Thanks for your tutorial, I’m currently training a german model using an open source corpus, this is a big help!
I was wondering why you use your vocabulary.txt instead of your alphabet.txt in your --alphabet_config_path parameter for DeepSpeech.py?
Hi. Happy to help you.
Thanks for the question : My fault !!
Of course, you link to alphabet.txt !!!
Vocabulary.txt is used for lm/trie…
If you see others errors…
See you.
Yes.
In alphabet.txt, you only have symbols !!
Each symbol is a label.
Deepspeech learns each label with a lot of sounds.
Some others params lm/trie work hard to evaluate one heard sentence, and predict result inference)
Thanks for your tutorial. We have hundreds of audio files for just one person/speaker and are considering making a specific model. Was considering breaking up each audio into single words, for training purposes. However, now I see by your comment that a complete sentence is preferred.
My thinking on using the single word approach was to significantly reduce the size of the model, as it is for one person/speaker. For example, a 19 second WAV that has 55 words has 33 unique words. Is there any advantage in using the same word by the same speaker for training the model ?

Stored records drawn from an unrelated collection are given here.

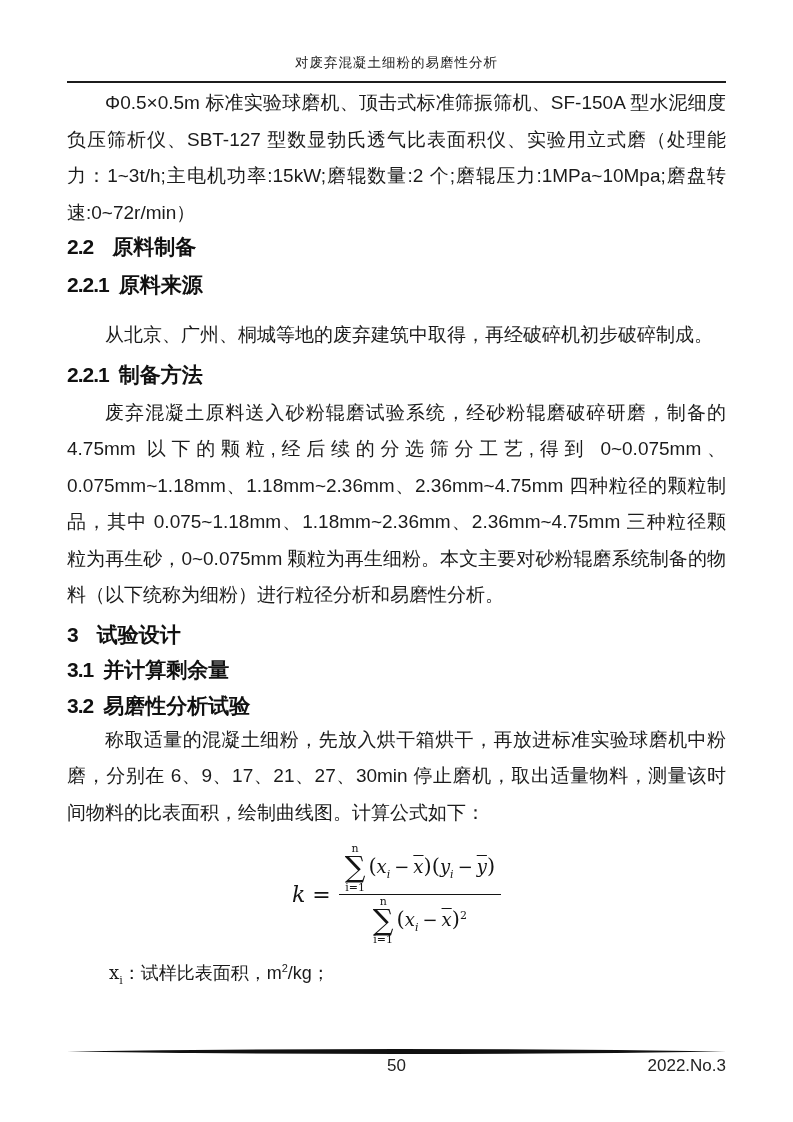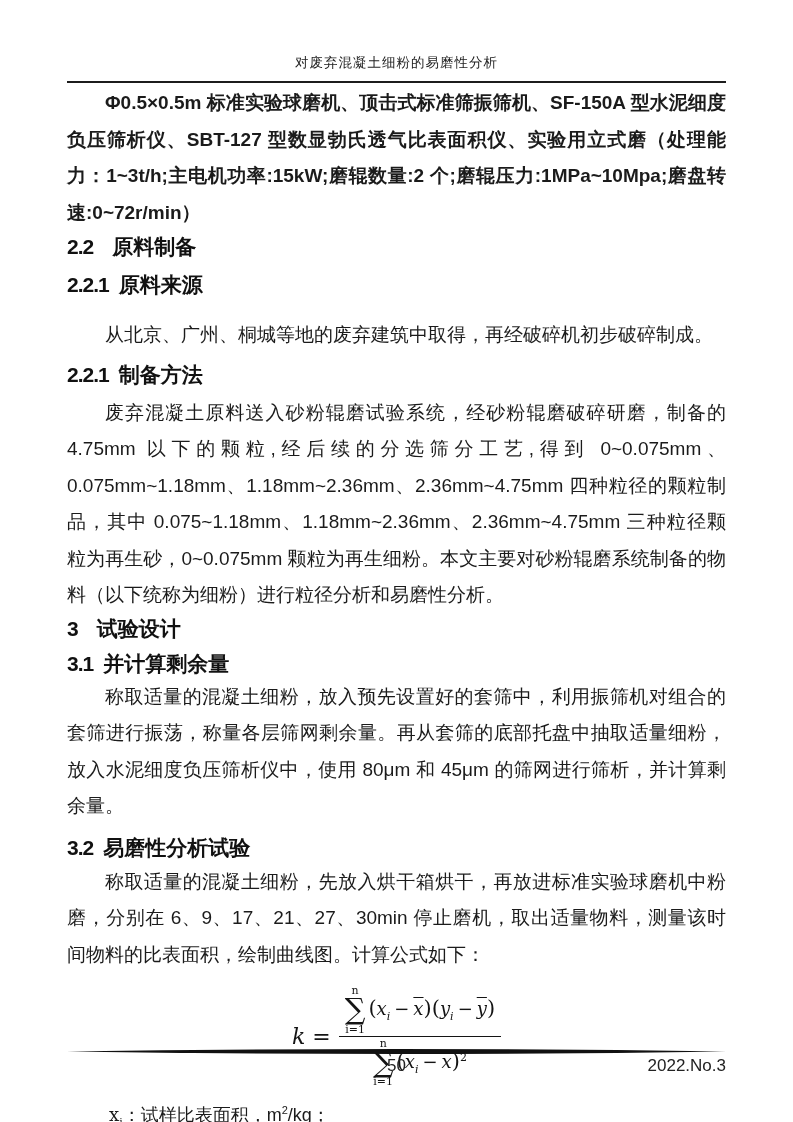"Φ0.5×0.5m 标准实验球磨机、顶击式标准筛振筛机、SF-150A" .para-equipment { font-weight: bold -> none }
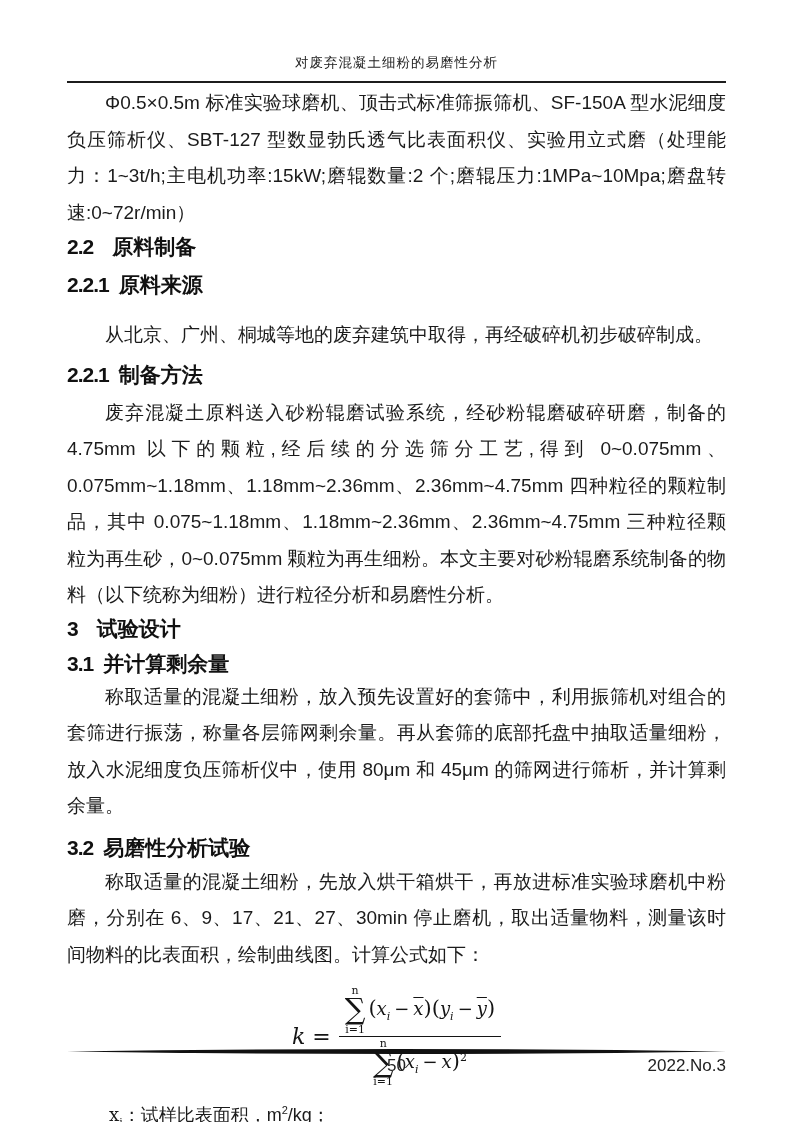"3 试验设计" .h-test-design { margin-top: 2px -> 8px }
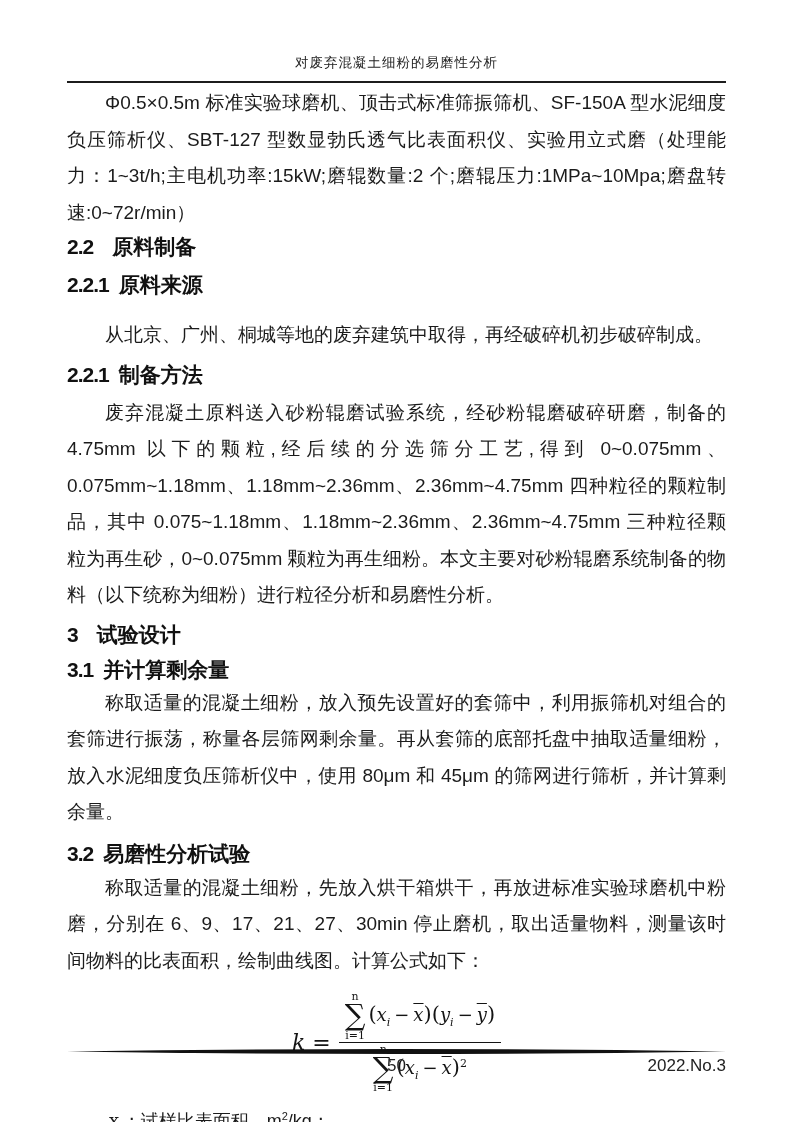"称取适量的混凝土细粉，放入预先设置好的套筛中，利用振筛机对组合的套筛进行振荡，称" p.body-para { html: <p>称取适量的混凝土细粉，放入预先设置好的套筛中，利用振筛机对组合的套筛进行振荡，称量各层筛网剩余量。再从套筛的底部托盘中抽取适量细粉，放入水泥细度负压筛析仪中，使用 80μm 和 45μm 的筛网进行筛析，并计算剩余量。</p> -> none }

I guess my question is - how differently can one person speak one word ?
Hi. JHOSHUA
I give you and easy answer :
Do a test :
Record 2 words, with same tone and duration,
Open both files in audacity and zoom them.
Your eyes will detect variations.
And we’re only thinking of your voice…
Our environment is really noizzy.
Keep in mind that your computer is a bit silly : for it, variations = different.
The more sounds per character,the easier for the silly pc to recognize…
Now logic sentences are imperative for trie build, to help deepspeech to process a good inference
Hope to help.
Oh, I forgot a part of your question : record differently sentences.
I’ll update the tuto this afternoon.